Crest regarda le juge puis Camille et Le Guen et, balayant enfin tout le groupe d’un regard embarrassé :

— Ce type est capable de faire des dégâts que nous avons du mal à imaginer… si ça n’est pas déjà fait, conclut-il.

Silence.

— Autre chose ? demanda le juge, les deux mains à plat sur son bureau.

7

— Un dingue !

Le soir, Irène. Dîner au restaurant.

Depuis l’annonce de la grossesse d’Irène, le temps avait passé diablement vite.

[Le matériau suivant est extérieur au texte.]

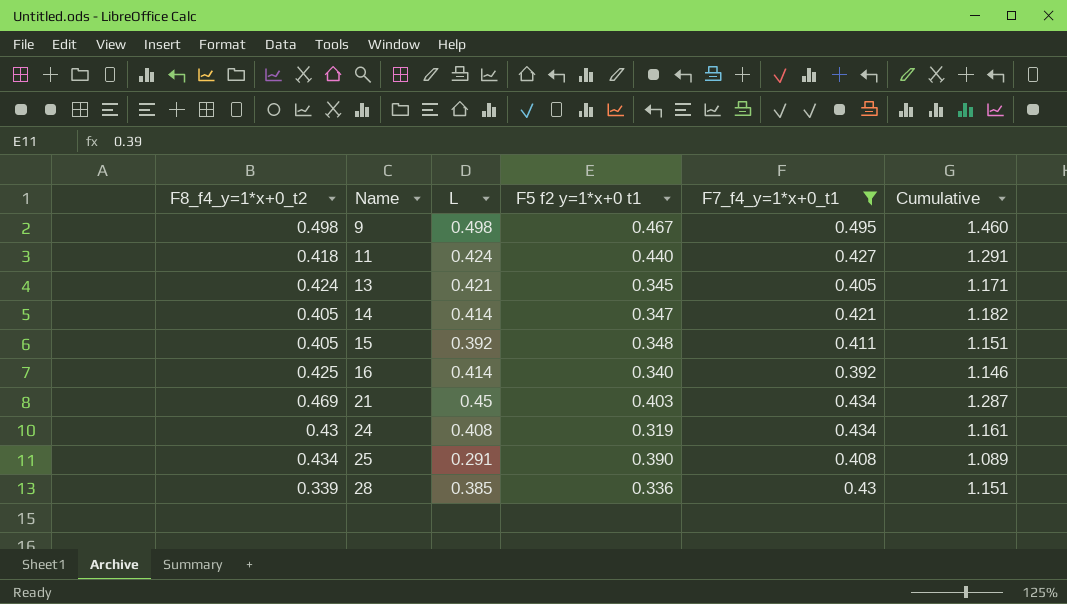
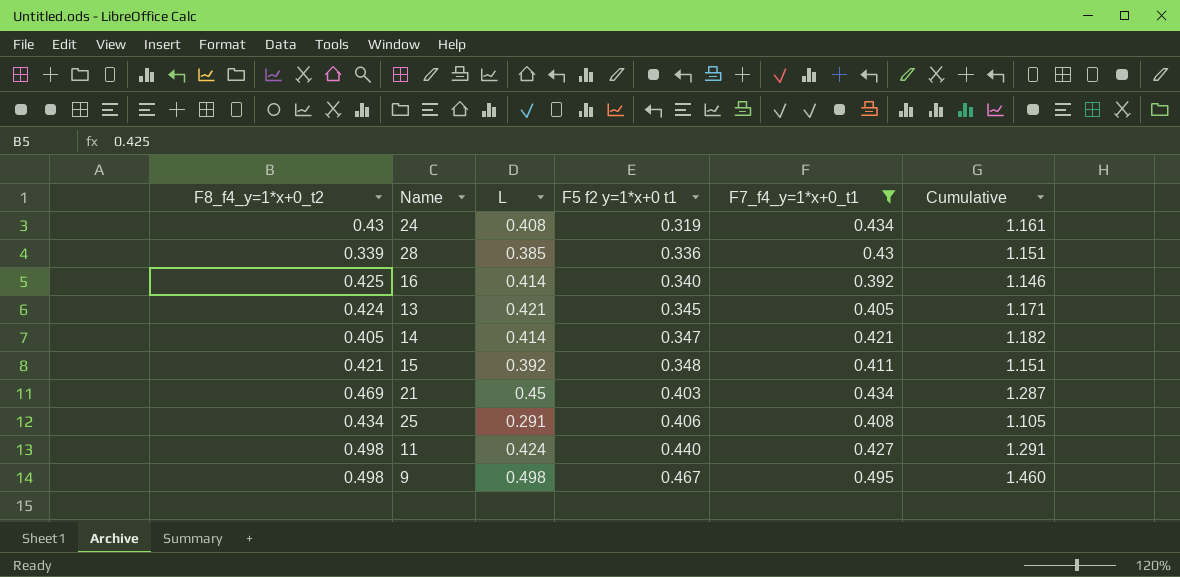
row order: Name ascending -> F5 f2 y=1*x+0 t1 ascending
15 | F8_f4_y=1*x+0_t2: 0.405 -> 0.421
25 | F5 f2 y=1*x+0 t1: 0.390 -> 0.406
25 | Cumulative: 1.089 -> 1.105
11 | F8_f4_y=1*x+0_t2: 0.418 -> 0.498

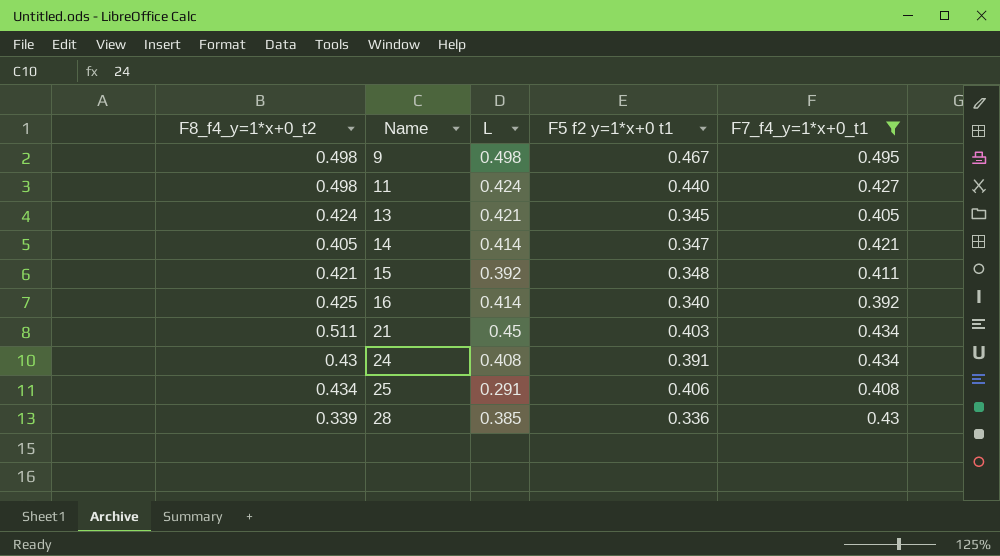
row order: F5 f2 y=1*x+0 t1 ascending -> Name ascending
column Cumulative | formula: [L] + [F5 f2 y=1*x+0 t1] + [F7_f4_y=1*x+0_t1] -> none
21 | F8_f4_y=1*x+0_t2: 0.469 -> 0.511
24 | F5 f2 y=1*x+0 t1: 0.319 -> 0.391

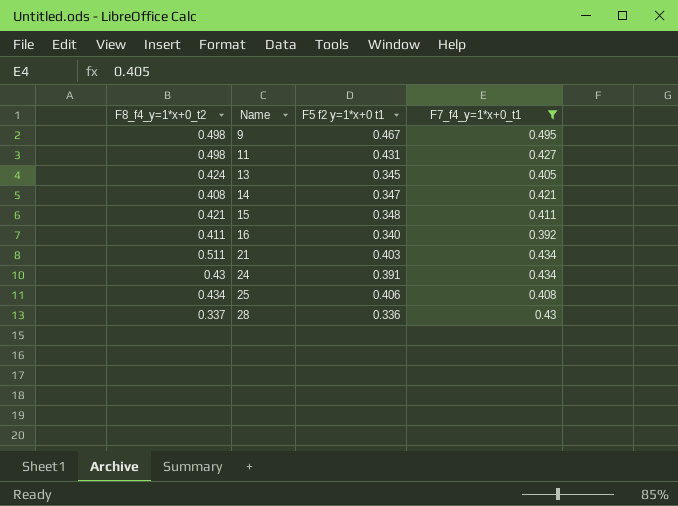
column L | position: 3 -> none
11 | F5 f2 y=1*x+0 t1: 0.440 -> 0.431
14 | F8_f4_y=1*x+0_t2: 0.405 -> 0.408
16 | F8_f4_y=1*x+0_t2: 0.425 -> 0.411
28 | F8_f4_y=1*x+0_t2: 0.339 -> 0.337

Son ventre puis son visage s’étaient arrondis, sa silhouette, ses hanches, sa démarche, tout était devenu différent, plus lourd, plus lent. Et ces transformations, aux yeux de Camille, n’avaient pas été si progressives que prévu. Elles étaient venues par vagues soudaines, par paliers. Un jour, en rentrant, il avait remarqué que ses taches de rousseur s’étaient brusquement multipliées. Il lui en fit part, gentiment parce qu’il trouvait cela joli mais aussi étonnant. Irène avait souri et lui avait caressé la joue.